Let's begin with why it is that Orwell wrote. He put the reasons down in an essay entitle "Why I Write". I gives four main reasons - listed below in an excerpt from the essay: to be noticed, to percieve beauty, to get to the truth of the matter, and to put the world right in some way.

Big Frank's favorite line below is this: "The great mass of human beings are not acutely selfish. After the age of about thirty they almost abandon the sense of being individuals at all — and live chiefly for others, or are simply smothered under drudgery. But there is also the minority of gifted, willful people who are determined to live their own lives to the end, and writers belong in this class."

An essay could be written on this line alone: what does it really mean to "live their own lives to the end"?

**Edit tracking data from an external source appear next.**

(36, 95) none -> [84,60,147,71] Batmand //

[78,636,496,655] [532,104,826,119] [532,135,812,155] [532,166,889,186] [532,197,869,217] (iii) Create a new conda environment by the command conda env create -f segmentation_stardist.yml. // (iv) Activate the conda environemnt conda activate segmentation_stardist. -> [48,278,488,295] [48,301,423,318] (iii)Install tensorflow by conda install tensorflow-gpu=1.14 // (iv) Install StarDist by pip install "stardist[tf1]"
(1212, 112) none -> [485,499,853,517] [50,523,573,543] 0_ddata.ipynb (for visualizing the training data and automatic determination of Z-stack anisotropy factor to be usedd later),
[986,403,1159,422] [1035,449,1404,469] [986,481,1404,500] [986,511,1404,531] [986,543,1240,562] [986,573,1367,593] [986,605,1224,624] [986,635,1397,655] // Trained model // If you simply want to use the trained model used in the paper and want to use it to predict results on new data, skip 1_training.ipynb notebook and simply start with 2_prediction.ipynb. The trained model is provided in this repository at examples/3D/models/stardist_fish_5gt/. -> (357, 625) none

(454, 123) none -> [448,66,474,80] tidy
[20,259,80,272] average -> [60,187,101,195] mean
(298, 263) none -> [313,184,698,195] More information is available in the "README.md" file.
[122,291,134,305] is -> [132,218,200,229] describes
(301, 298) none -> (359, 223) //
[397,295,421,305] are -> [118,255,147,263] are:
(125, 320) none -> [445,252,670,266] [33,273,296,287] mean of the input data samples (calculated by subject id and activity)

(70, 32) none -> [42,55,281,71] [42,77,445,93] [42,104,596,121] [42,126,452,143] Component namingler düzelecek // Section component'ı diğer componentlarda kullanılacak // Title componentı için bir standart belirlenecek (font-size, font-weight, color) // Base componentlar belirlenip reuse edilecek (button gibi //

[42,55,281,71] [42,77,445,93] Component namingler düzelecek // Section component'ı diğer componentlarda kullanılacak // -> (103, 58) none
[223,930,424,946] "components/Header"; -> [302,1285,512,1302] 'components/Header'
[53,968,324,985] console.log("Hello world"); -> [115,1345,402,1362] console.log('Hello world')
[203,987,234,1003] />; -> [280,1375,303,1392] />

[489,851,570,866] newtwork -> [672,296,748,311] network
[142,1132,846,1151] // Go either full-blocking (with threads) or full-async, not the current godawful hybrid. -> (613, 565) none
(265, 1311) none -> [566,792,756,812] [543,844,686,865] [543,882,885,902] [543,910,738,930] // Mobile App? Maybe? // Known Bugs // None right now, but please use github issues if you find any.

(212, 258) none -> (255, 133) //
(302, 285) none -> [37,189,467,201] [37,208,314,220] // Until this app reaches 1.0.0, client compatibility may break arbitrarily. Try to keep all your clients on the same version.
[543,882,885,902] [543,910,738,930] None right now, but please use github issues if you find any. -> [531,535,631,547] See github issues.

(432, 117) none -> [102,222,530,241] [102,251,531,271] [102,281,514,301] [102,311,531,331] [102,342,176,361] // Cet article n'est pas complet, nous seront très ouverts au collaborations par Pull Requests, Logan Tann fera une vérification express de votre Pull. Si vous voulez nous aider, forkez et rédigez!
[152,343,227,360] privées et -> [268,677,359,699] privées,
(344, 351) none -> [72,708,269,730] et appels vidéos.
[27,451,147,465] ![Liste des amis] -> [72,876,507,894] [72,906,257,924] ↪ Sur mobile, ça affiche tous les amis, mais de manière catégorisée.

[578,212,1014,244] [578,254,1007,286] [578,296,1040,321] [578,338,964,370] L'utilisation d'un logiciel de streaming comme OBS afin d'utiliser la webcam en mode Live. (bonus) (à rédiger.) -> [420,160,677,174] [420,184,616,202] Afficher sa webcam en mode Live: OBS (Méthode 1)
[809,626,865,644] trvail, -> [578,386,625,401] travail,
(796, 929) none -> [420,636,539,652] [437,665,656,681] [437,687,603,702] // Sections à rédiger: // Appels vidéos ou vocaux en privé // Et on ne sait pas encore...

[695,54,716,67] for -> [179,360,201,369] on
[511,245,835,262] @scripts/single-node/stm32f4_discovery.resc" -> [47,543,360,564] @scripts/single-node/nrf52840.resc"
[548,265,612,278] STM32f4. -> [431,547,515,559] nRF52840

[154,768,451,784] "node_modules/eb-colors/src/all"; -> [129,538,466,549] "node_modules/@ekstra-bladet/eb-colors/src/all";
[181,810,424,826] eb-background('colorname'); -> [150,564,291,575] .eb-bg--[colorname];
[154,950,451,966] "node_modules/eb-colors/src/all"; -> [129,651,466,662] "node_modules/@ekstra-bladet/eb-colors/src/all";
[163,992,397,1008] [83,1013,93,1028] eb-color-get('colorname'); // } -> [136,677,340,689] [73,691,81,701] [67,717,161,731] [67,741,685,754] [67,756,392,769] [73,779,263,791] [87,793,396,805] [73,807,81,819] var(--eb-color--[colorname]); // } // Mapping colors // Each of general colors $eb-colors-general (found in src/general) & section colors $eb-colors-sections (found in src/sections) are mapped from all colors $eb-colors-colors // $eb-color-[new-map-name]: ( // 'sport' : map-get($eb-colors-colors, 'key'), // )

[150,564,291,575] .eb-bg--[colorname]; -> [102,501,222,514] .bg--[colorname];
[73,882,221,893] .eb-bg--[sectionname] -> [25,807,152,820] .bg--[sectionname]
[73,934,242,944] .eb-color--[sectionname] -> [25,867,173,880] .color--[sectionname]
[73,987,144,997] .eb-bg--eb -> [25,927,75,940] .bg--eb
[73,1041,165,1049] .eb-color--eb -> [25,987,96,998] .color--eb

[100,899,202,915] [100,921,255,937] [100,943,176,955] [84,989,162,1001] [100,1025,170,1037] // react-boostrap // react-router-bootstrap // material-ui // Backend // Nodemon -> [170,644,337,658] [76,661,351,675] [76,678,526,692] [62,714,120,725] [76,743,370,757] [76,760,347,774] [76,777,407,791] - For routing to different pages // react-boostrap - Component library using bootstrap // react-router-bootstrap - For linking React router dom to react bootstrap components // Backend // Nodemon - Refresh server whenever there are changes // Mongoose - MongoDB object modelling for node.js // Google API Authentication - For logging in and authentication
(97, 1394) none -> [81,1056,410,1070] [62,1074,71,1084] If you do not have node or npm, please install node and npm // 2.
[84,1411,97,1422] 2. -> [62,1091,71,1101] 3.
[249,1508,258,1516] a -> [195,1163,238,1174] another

OK - here's Orwell's four great motives for writing:

(i) Sheer egoism. Desire to seem clever, to be talked about, to be remembered after death, to get your own back on the grown-ups who snubbed you in childhood, etc., etc. It is humbug to pretend this is not a motive, and a strong one. Writers share this characteristic with scientists, artists, politicians, lawyers, soldiers, successful businessmen — in short, with the whole top crust of humanity. The great mass of human beings are not acutely selfish. After the age of about thirty they almost abandon the sense of being individuals at all — and live chiefly for others, or are simply smothered under drudgery. But there is also the minority of gifted, willful people who are determined to live their own lives to the end, and writers belong in this class. Serious writers, I should say, are on the whole more vain and self-centered than journalists, though less interested in money.

(ii) Aesthetic enthusiasm. Perception of beauty in the external world, or, on the other hand, in words and their right arrangement. Pleasure in the impact of one sound on another, in the firmness of good prose or the rhythm of a good story. Desire to share an experience which one feels is valuable and ought not to be missed. The aesthetic motive is very feeble in a lot of writers, but even a pamphleteer or writer of textbooks will have pet words and phrases which appeal to him for non-utilitarian reasons; or he may feel strongly about typography, width of margins, etc. Above the level of a railway guide, no book is quite free from aesthetic considerations.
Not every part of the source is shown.